-------- MATERIAL FOR THE TASK --------

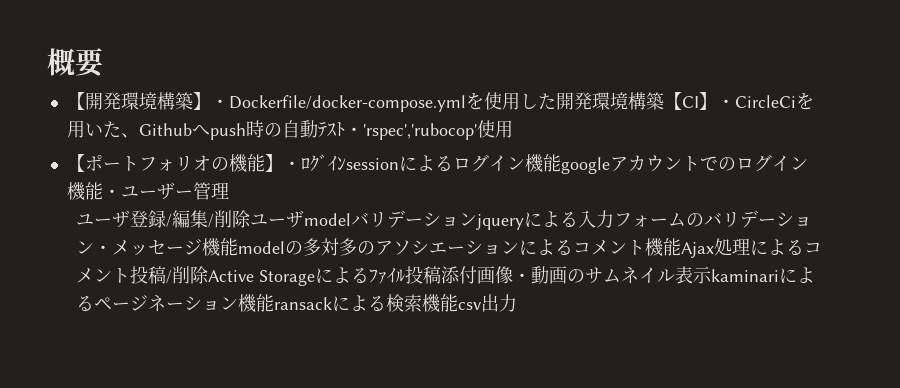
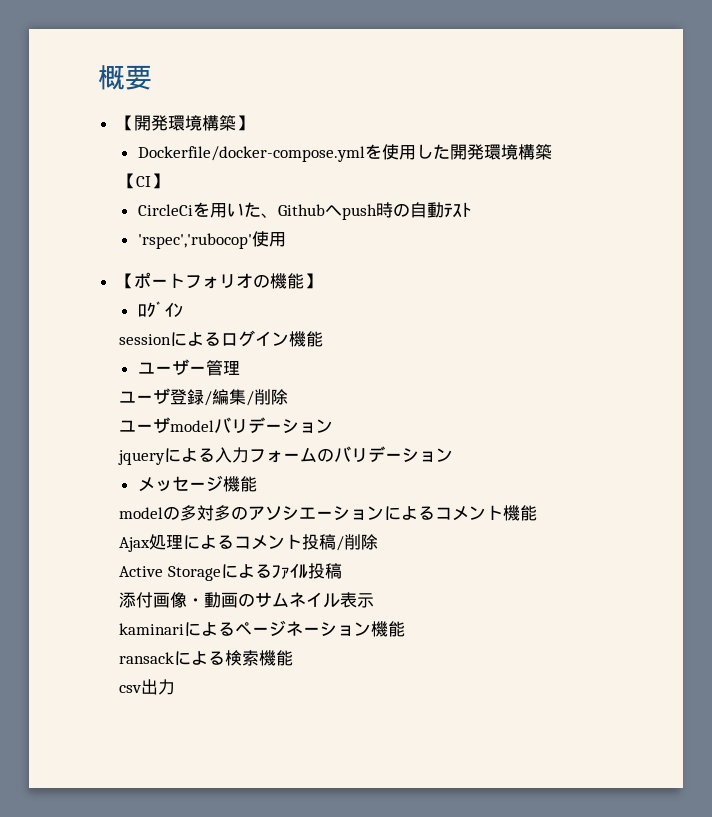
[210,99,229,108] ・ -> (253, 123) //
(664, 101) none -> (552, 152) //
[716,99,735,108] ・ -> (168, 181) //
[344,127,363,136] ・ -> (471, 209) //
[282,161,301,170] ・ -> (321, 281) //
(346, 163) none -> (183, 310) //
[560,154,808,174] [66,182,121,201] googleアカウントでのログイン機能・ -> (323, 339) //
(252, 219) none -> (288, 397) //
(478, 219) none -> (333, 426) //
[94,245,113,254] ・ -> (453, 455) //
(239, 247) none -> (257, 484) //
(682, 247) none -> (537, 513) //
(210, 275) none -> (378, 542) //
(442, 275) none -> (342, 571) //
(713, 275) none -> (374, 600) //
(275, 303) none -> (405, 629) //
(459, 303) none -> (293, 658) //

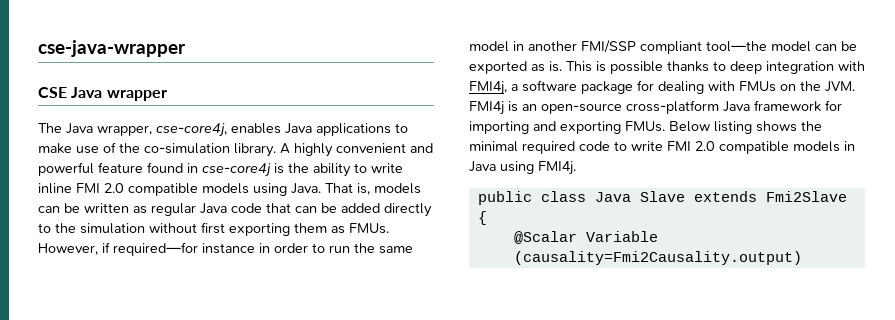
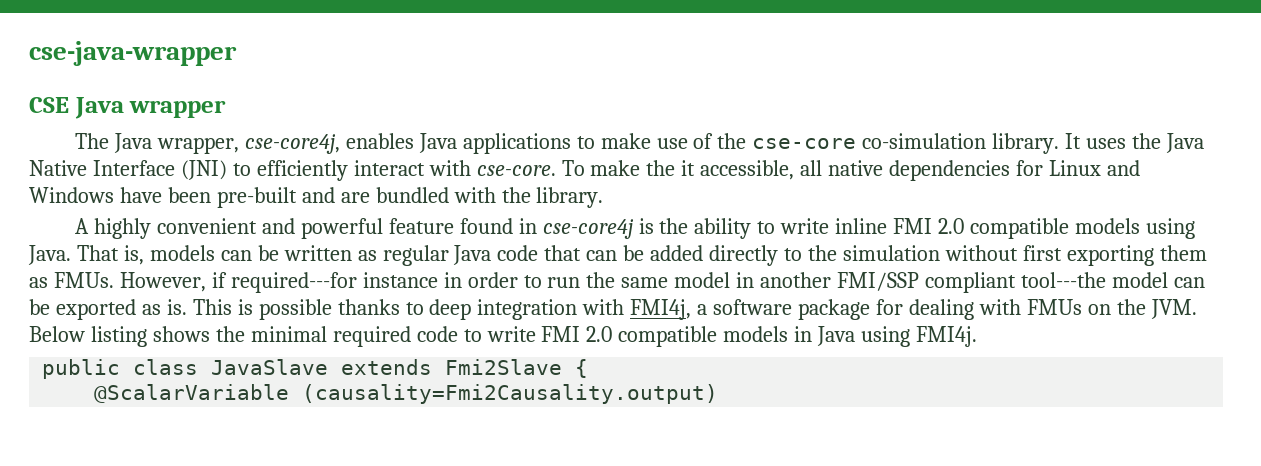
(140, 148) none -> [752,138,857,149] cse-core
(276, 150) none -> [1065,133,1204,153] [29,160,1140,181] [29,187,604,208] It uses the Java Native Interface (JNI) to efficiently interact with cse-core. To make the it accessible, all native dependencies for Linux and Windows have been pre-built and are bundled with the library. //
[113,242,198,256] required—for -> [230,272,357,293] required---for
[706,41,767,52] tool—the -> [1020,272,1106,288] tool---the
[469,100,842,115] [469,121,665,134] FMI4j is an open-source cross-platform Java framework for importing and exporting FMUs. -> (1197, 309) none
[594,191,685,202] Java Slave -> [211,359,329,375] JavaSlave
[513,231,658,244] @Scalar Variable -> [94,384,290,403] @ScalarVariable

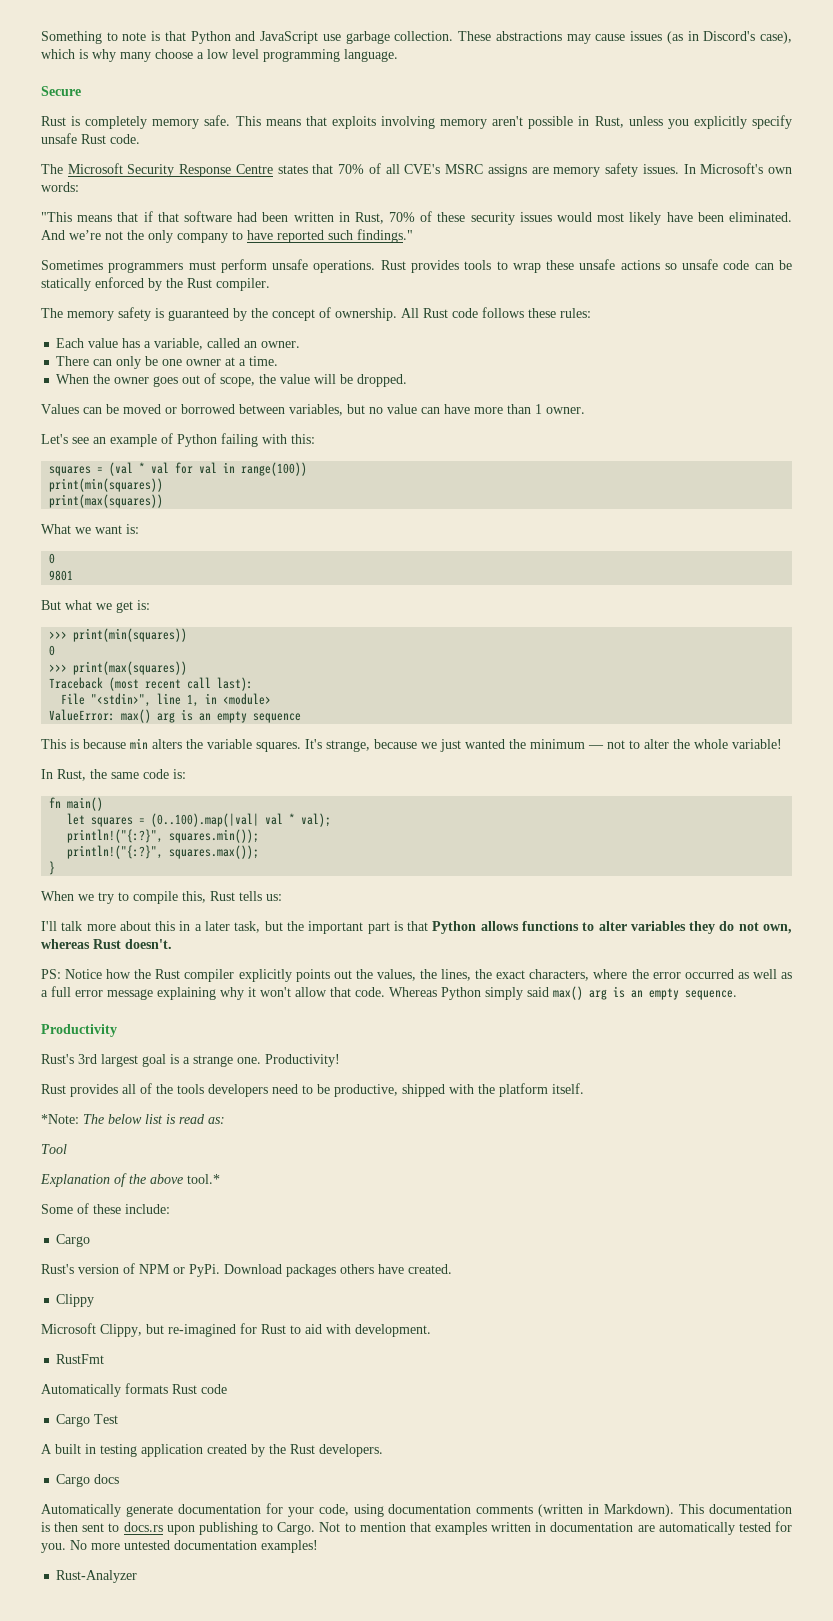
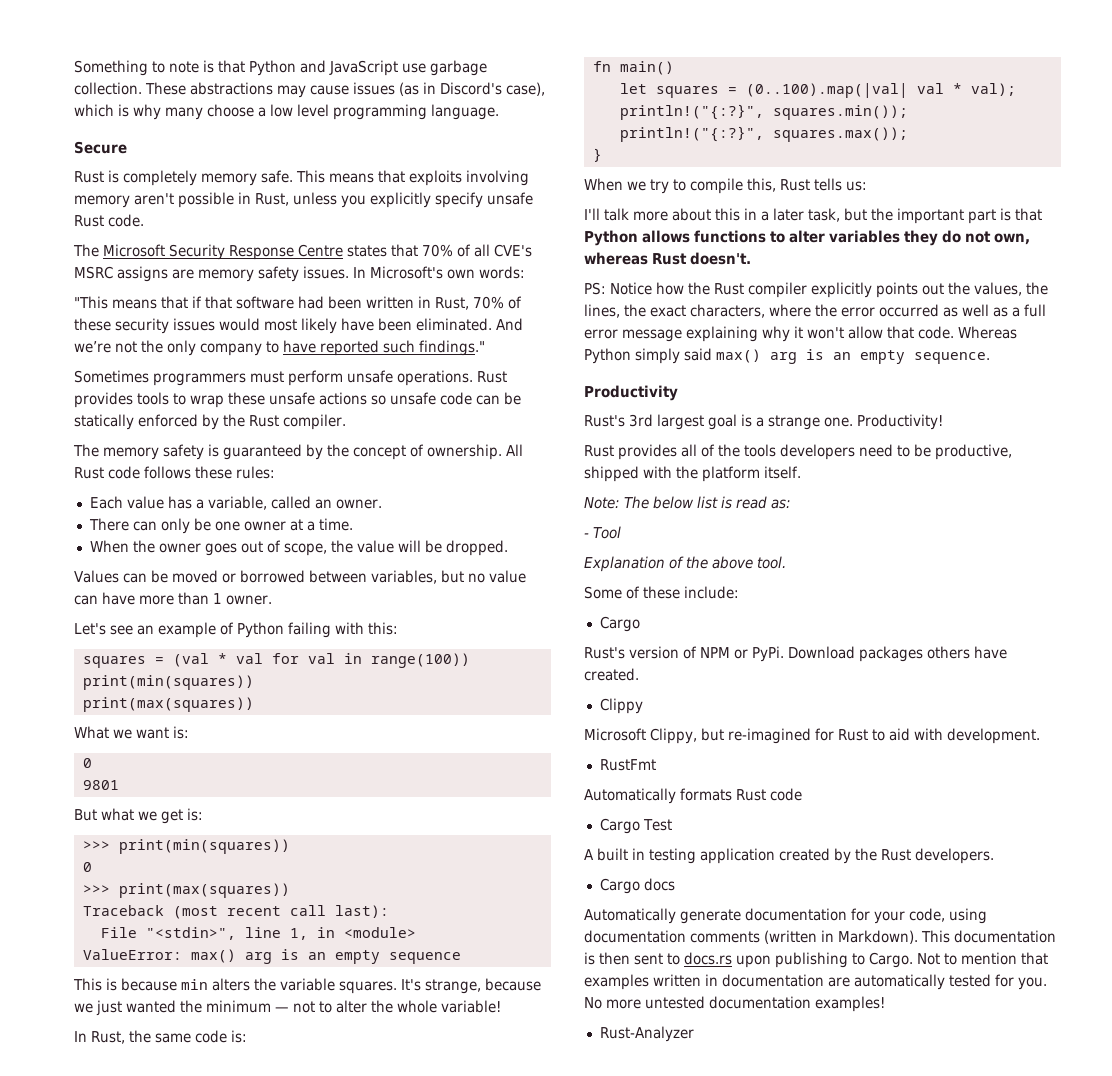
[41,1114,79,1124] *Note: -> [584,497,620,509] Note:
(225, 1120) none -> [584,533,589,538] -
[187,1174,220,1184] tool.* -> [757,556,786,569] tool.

--------

◆ EXERCISE DETAILS ◆
Put each line of the listing above into the copy exactly, dropping the pictures.

◆ EXERCISE ANSWER ◆
[210,99,229,108] ・ -> (253, 123) //
(664, 101) none -> (552, 152) //
[716,99,735,108] ・ -> (168, 181) //
[344,127,363,136] ・ -> (471, 209) //
[282,161,301,170] ・ -> (321, 281) //
(346, 163) none -> (183, 310) //
[560,154,808,174] [66,182,121,201] googleアカウントでのログイン機能・ -> (323, 339) //
(252, 219) none -> (288, 397) //
(478, 219) none -> (333, 426) //
[94,245,113,254] ・ -> (453, 455) //
(239, 247) none -> (257, 484) //
(682, 247) none -> (537, 513) //
(210, 275) none -> (378, 542) //
(442, 275) none -> (342, 571) //
(713, 275) none -> (374, 600) //
(275, 303) none -> (405, 629) //
(459, 303) none -> (293, 658) //

(140, 148) none -> [752,138,857,149] cse-core
(276, 150) none -> [1065,133,1204,153] [29,160,1140,181] [29,187,604,208] It uses the Java Native Interface (JNI) to efficiently interact with cse-core. To make the it accessible, all native dependencies for Linux and Windows have been pre-built and are bundled with the library. //
[113,242,198,256] required—for -> [230,272,357,293] required---for
[706,41,767,52] tool—the -> [1020,272,1106,288] tool---the
[469,100,842,115] [469,121,665,134] FMI4j is an open-source cross-platform Java framework for importing and exporting FMUs. -> (1197, 309) none
[594,191,685,202] Java Slave -> [211,359,329,375] JavaSlave
[513,231,658,244] @Scalar Variable -> [94,384,290,403] @ScalarVariable

[41,1114,79,1124] *Note: -> [584,497,620,509] Note:
(225, 1120) none -> [584,533,589,538] -
[187,1174,220,1184] tool.* -> [757,556,786,569] tool.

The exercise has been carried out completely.